Sunday, October 05, 2014

We'll Always Have Paris

The first place we ate in Paris was the mall. It served steak and had a stained glass dome.

It was a kind of upscale food court with windows lining the dining room that looked out over Paris. You could see the Eiffel Tower. Which, I guess technically, was the first time I saw the Eiffel Tower - from the mall food court.

What I remember most about our first meal in Paris wasn't the food, but rather, the wine fountain. It was like a soda fountain, only instead of Diet Coke, you put your glass under the fountain and got Chardonnay, or rosé, or whatever. So we all had wine with our food court food steaks. 

Gabriel, who is well traveled in Paris and speaks French - he doesn't consider it a "good year" unless he's visited the City of Lights -  insisted we go to this mall first thing because the view from the top is a hidden gem, he said.

And he was right. The rooftop terrace rewards you with a beautiful view of the Eiffel Tower, the Opera House and the Paris rooftops. 

The view from the Galeries Lafayette.   

But the first real "Parisian" meal I remember was at Le Fregate, across from the Louvre. It was the real hidden gem. The Louvre is so enormous, so many city blocks, that Le Frégate was a bit out of the way for Louvre goers, and when we went that first night we had it nearly all to ourselves. Plus, restaurants in Paris don't really stay open that late. When we arrived about 9, it was nearly empty.

It isn't the best restaurant in Paris, and we probably didn't drink the best wine.
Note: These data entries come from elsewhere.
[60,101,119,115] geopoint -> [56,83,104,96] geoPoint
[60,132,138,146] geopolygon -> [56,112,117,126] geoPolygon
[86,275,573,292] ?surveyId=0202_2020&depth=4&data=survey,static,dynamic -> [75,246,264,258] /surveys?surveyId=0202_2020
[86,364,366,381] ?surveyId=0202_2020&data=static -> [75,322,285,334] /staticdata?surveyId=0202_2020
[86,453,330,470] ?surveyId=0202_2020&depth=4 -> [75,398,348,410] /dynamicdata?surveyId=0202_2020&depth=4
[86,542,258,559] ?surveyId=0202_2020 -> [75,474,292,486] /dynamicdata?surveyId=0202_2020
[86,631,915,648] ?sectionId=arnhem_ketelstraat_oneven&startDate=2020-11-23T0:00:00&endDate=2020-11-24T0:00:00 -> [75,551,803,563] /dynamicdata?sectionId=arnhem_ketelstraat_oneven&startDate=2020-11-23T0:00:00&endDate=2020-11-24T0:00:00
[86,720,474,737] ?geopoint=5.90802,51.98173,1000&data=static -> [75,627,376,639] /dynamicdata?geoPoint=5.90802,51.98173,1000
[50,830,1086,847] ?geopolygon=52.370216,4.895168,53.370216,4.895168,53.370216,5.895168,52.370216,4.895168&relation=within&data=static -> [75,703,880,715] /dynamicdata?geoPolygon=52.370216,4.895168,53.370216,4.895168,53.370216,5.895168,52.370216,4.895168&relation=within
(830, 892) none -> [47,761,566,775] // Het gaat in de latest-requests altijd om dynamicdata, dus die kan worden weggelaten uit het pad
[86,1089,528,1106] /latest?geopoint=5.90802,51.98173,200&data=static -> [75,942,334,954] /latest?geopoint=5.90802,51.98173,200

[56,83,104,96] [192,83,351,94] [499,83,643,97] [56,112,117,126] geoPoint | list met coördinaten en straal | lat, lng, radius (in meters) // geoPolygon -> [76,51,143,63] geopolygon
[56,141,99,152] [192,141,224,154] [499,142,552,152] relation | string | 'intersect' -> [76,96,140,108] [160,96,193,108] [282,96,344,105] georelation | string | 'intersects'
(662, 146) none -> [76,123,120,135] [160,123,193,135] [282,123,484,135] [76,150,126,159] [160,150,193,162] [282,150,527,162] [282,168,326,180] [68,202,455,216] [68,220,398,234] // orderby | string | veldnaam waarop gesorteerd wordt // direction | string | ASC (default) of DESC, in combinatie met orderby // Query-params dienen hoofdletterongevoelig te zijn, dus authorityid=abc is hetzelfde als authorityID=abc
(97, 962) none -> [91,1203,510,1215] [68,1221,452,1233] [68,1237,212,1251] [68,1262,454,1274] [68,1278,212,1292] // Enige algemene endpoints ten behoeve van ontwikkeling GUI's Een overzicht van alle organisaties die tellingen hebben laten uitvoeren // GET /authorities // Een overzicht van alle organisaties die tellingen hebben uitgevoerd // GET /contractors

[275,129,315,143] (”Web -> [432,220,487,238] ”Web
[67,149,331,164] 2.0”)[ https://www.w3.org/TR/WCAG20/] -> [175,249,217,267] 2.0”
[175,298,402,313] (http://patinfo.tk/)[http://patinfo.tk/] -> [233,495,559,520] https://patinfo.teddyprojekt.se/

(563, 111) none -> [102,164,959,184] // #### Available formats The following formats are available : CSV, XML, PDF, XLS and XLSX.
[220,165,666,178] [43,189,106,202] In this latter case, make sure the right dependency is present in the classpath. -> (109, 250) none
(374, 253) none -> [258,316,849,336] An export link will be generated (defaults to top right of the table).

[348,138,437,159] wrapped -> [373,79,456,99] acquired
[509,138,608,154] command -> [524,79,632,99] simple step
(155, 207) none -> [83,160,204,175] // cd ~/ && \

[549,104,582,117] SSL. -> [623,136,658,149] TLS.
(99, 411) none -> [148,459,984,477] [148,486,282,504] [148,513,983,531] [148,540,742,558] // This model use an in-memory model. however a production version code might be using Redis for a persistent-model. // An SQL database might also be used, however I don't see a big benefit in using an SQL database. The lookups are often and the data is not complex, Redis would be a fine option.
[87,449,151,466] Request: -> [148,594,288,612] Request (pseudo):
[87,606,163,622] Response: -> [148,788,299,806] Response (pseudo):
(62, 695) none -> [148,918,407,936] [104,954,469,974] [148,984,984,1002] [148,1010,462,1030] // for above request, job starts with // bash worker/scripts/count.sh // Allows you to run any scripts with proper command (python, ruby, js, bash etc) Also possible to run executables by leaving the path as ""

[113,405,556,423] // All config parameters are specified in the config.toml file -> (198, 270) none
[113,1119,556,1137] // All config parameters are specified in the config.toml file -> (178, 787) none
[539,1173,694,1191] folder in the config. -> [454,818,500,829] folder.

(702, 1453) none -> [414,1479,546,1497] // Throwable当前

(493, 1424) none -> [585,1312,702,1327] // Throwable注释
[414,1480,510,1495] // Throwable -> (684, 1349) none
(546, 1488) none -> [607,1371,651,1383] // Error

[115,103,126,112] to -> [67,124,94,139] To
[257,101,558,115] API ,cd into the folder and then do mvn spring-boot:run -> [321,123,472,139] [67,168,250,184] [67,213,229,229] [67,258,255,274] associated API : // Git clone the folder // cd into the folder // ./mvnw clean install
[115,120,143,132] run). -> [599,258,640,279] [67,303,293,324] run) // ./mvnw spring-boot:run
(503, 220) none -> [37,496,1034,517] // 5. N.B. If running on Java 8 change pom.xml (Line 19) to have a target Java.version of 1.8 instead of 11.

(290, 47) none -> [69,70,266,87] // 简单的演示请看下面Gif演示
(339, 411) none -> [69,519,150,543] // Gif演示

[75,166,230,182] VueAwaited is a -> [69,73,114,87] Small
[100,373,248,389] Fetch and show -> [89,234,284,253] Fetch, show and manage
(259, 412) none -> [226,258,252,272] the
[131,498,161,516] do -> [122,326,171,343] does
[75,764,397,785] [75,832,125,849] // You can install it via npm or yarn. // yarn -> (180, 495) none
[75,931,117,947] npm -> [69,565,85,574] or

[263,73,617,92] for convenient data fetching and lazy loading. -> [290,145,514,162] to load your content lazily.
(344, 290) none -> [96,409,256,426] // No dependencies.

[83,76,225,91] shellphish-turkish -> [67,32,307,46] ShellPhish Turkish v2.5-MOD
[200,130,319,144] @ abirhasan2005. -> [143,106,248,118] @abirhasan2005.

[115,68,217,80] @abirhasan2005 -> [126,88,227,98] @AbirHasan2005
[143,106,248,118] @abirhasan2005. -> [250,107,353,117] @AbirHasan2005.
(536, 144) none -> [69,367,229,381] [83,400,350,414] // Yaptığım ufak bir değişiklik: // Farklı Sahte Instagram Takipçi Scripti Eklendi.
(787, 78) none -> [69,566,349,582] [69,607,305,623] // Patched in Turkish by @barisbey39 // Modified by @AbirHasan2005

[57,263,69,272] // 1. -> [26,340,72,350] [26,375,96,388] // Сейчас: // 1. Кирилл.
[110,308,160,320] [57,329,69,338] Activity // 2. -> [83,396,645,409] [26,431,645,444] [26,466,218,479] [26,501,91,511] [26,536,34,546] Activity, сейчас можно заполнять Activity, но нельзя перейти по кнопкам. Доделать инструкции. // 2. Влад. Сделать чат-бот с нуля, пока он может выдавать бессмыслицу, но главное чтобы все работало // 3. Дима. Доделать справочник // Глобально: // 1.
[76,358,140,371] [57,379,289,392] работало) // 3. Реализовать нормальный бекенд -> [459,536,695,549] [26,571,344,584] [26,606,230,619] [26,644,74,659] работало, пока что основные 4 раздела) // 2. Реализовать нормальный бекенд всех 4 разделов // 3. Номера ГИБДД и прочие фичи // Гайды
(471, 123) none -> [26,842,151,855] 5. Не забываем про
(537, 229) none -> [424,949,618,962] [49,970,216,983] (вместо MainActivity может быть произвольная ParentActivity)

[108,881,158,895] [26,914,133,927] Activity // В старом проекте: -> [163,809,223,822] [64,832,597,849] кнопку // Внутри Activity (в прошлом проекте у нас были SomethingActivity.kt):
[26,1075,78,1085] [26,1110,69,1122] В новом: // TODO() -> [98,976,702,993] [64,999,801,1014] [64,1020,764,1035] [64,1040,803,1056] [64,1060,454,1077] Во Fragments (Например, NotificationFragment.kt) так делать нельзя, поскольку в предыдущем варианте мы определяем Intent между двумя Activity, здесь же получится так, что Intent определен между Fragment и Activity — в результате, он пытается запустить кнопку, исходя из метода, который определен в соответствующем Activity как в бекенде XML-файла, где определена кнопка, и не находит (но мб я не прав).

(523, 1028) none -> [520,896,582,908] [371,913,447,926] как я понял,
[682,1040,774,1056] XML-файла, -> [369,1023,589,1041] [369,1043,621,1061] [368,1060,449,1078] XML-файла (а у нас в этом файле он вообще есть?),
But it was my favorite because it was the first, and because we sat outside on a cool fall evening and overlooked the Seine in those classically Parisian wicker chairs at one of those round, classically Parisian tables.

Gabriel speaks French and told the waiter that I wanted my filet with no pink (well done), and I thoroughly enjoyed the waiter hardly and hilariously tolerating me pouring my own wine. (It was his job and he wanted to do it, so he stopped me when I tried to do it myself. If this is the notoriously bad French service, I'll take it, I thought.)

Gabriel and I post-dinner at Le Frégate in Paris.

Sean and Gabriel, our travel companions to Europe that trip, eat at Le Frégate whenever they go to Paris. It's their thing.

It's soon to be Ray and I's thing as well.

We went to Paris this time three years ago, and we're returning in a few weeks for my birthday. Definitely on our agenda is having dinner at Le Frégate again.

When we first went to Paris I wasn't sure if I'd ever be back, you know how way leads on to way... But, happy birthday to me! We are celebrating October 17 with a picnic at the Eiffel Tower, followed by a stroll across the famed Pont des Arts 'lovers bridge.'

On our last visit, we stumbled upon this gorgeous pedestrian bridge that links the Louvre and the Institute de France by accident.

We had hopped off the double decker tour bus at the Louvre when we idly decided to walk across. It was filled with people milling about, some of them sitting on blankets having picnics and drinking wine. (Life is better in Paris.)

Ray noticed the locks first. On closer inspection, they were everywhere, all the way down the bridge, on the fences down both sides.

Engraved. Blank. Ornate. Simple. Masterlocks. Antiques.

Locks of all kinds with names from all over the world - Alan, Stephanie, Amelie, Bikounet, Lulidle et Doudeu.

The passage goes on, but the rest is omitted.